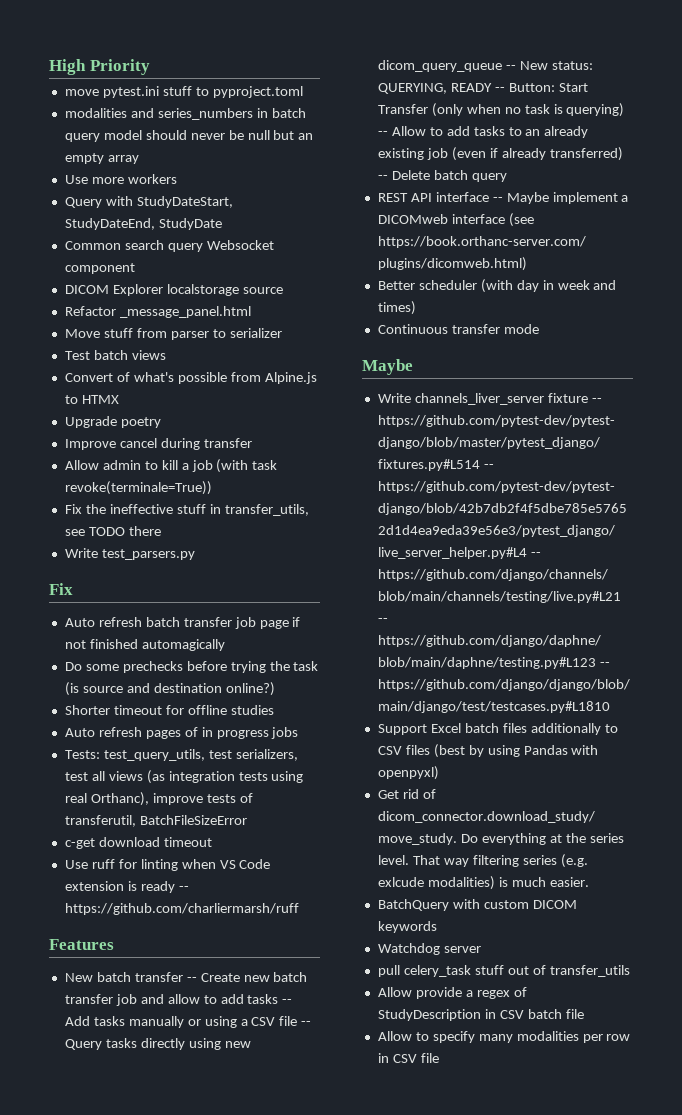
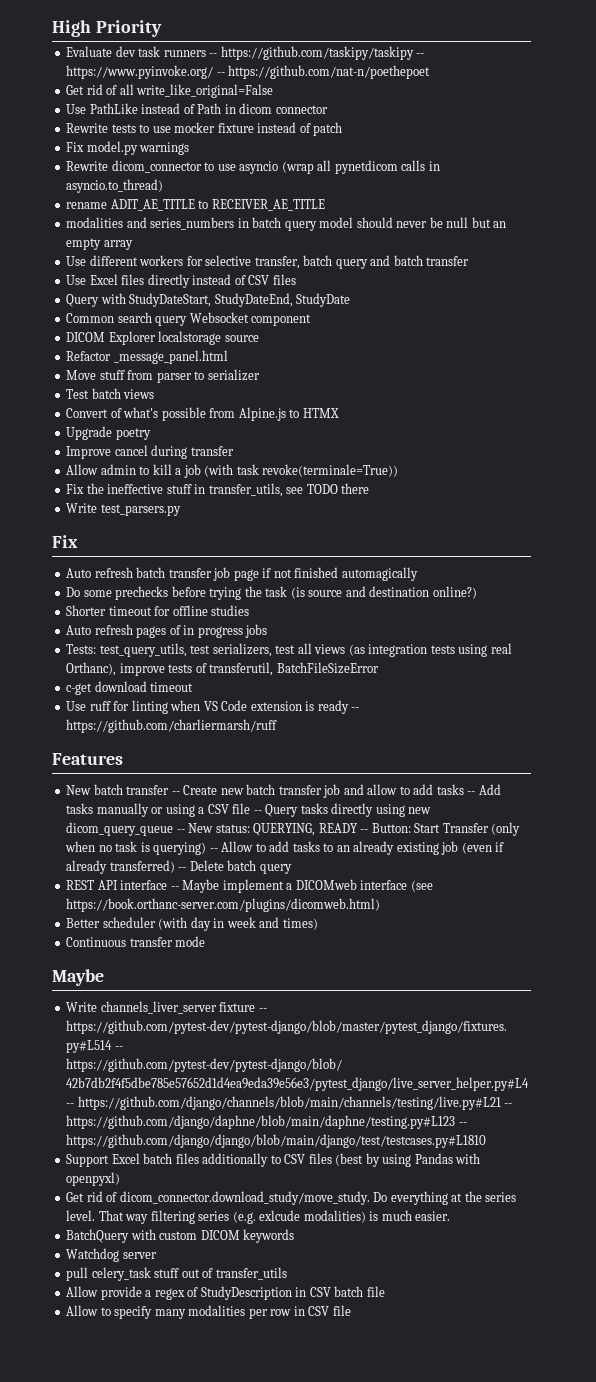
- move pytest.ini stuff to pyproject.toml
+ Evaluate dev task runners -- https://github.com/taskipy/taskipy -- https://www.pyinvoke.org/ -- https://github.com/nat-n/poethepoet
+ Get rid of all write_like_original=False
+ Use PathLike instead of Path in dicom connector
+ Rewrite tests to use mocker fixture instead of patch
+ Fix model.py warnings
+ Rewrite dicom_connector to use asyncio (wrap all pynetdicom calls in asyncio.to_thread)
+ rename ADIT_AE_TITLE to RECEIVER_AE_TITLE
- Use more workers
+ Use different workers for selective transfer, batch query and batch transfer
+ Use Excel files directly instead of CSV files

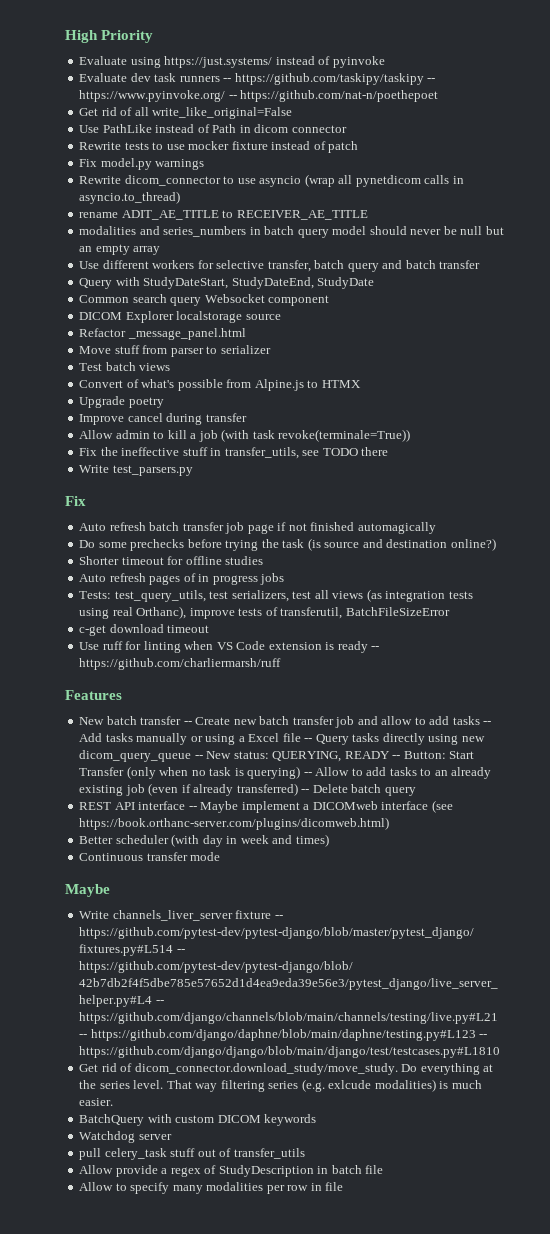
+ Evaluate using https://just.systems/ instead of pyinvoke
- Use Excel files directly instead of CSV files
- New batch transfer -- Create new batch transfer job and allow to add tasks -- Add tasks manually or using a CSV file -- Query tasks directly using new dicom_query_queue -- New status:
+ New batch transfer -- Create new batch transfer job and allow to add tasks -- Add tasks manually or using a Excel file -- Query tasks directly using new dicom_query_queue -- New status:
- Support Excel batch files additionally to CSV files (best by using Pandas with openpyxl)
- Allow provide a regex of StudyDescription in CSV batch file
+ Allow provide a regex of StudyDescription in batch file
- Allow to specify many modalities per row in CSV file
+ Allow to specify many modalities per row in file

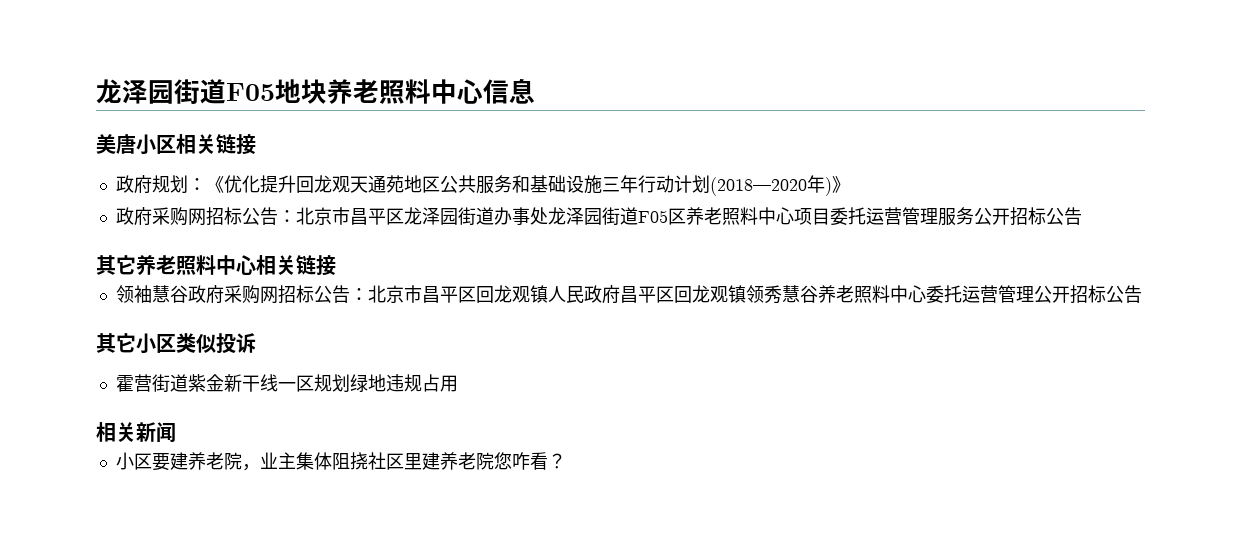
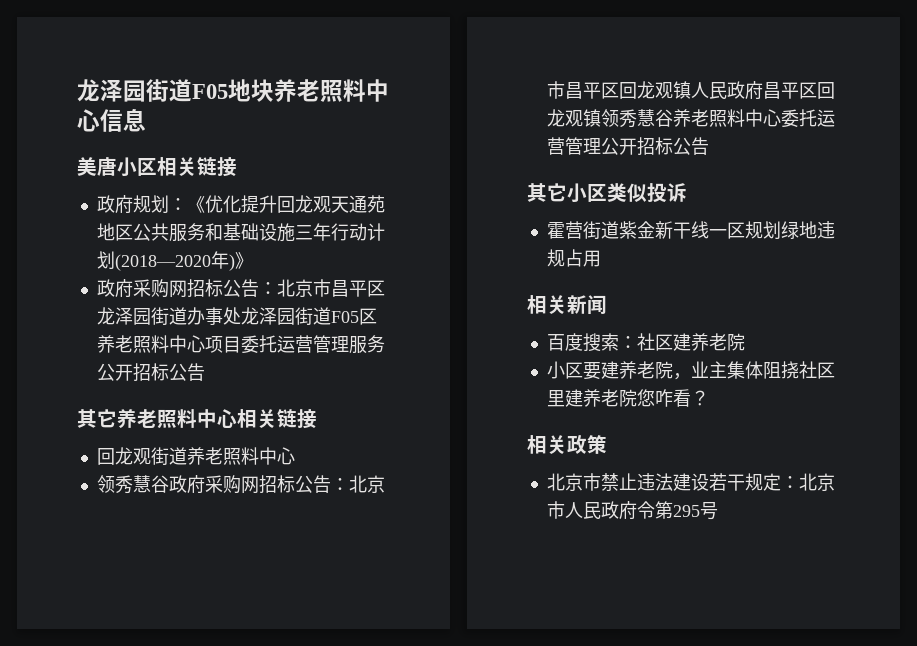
- 领袖慧谷政府采购网招标公告：北京市昌平区回龙观镇人民政府昌平区回龙观镇领秀慧谷养老照料中心委托运营管理公开招标公告
+ 回龙观街道养老照料中心
+ 领秀慧谷政府采购网招标公告：北京市昌平区回龙观镇人民政府昌平区回龙观镇领秀慧谷养老照料中心委托运营管理公开招标公告
+ 百度搜索：社区建养老院
+ 相关政策
+ 北京市禁止违法建设若干规定：北京市人民政府令第295号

* * * * *

# [ACTIVITY]
Return the full listing exactly as it appears above, without its pictures.

# [REPLY]
- move pytest.ini stuff to pyproject.toml
+ Evaluate dev task runners -- https://github.com/taskipy/taskipy -- https://www.pyinvoke.org/ -- https://github.com/nat-n/poethepoet
+ Get rid of all write_like_original=False
+ Use PathLike instead of Path in dicom connector
+ Rewrite tests to use mocker fixture instead of patch
+ Fix model.py warnings
+ Rewrite dicom_connector to use asyncio (wrap all pynetdicom calls in asyncio.to_thread)
+ rename ADIT_AE_TITLE to RECEIVER_AE_TITLE
- Use more workers
+ Use different workers for selective transfer, batch query and batch transfer
+ Use Excel files directly instead of CSV files

+ Evaluate using https://just.systems/ instead of pyinvoke
- Use Excel files directly instead of CSV files
- New batch transfer -- Create new batch transfer job and allow to add tasks -- Add tasks manually or using a CSV file -- Query tasks directly using new dicom_query_queue -- New status:
+ New batch transfer -- Create new batch transfer job and allow to add tasks -- Add tasks manually or using a Excel file -- Query tasks directly using new dicom_query_queue -- New status:
- Support Excel batch files additionally to CSV files (best by using Pandas with openpyxl)
- Allow provide a regex of StudyDescription in CSV batch file
+ Allow provide a regex of StudyDescription in batch file
- Allow to specify many modalities per row in CSV file
+ Allow to specify many modalities per row in file

- 领袖慧谷政府采购网招标公告：北京市昌平区回龙观镇人民政府昌平区回龙观镇领秀慧谷养老照料中心委托运营管理公开招标公告
+ 回龙观街道养老照料中心
+ 领秀慧谷政府采购网招标公告：北京市昌平区回龙观镇人民政府昌平区回龙观镇领秀慧谷养老照料中心委托运营管理公开招标公告
+ 百度搜索：社区建养老院
+ 相关政策
+ 北京市禁止违法建设若干规定：北京市人民政府令第295号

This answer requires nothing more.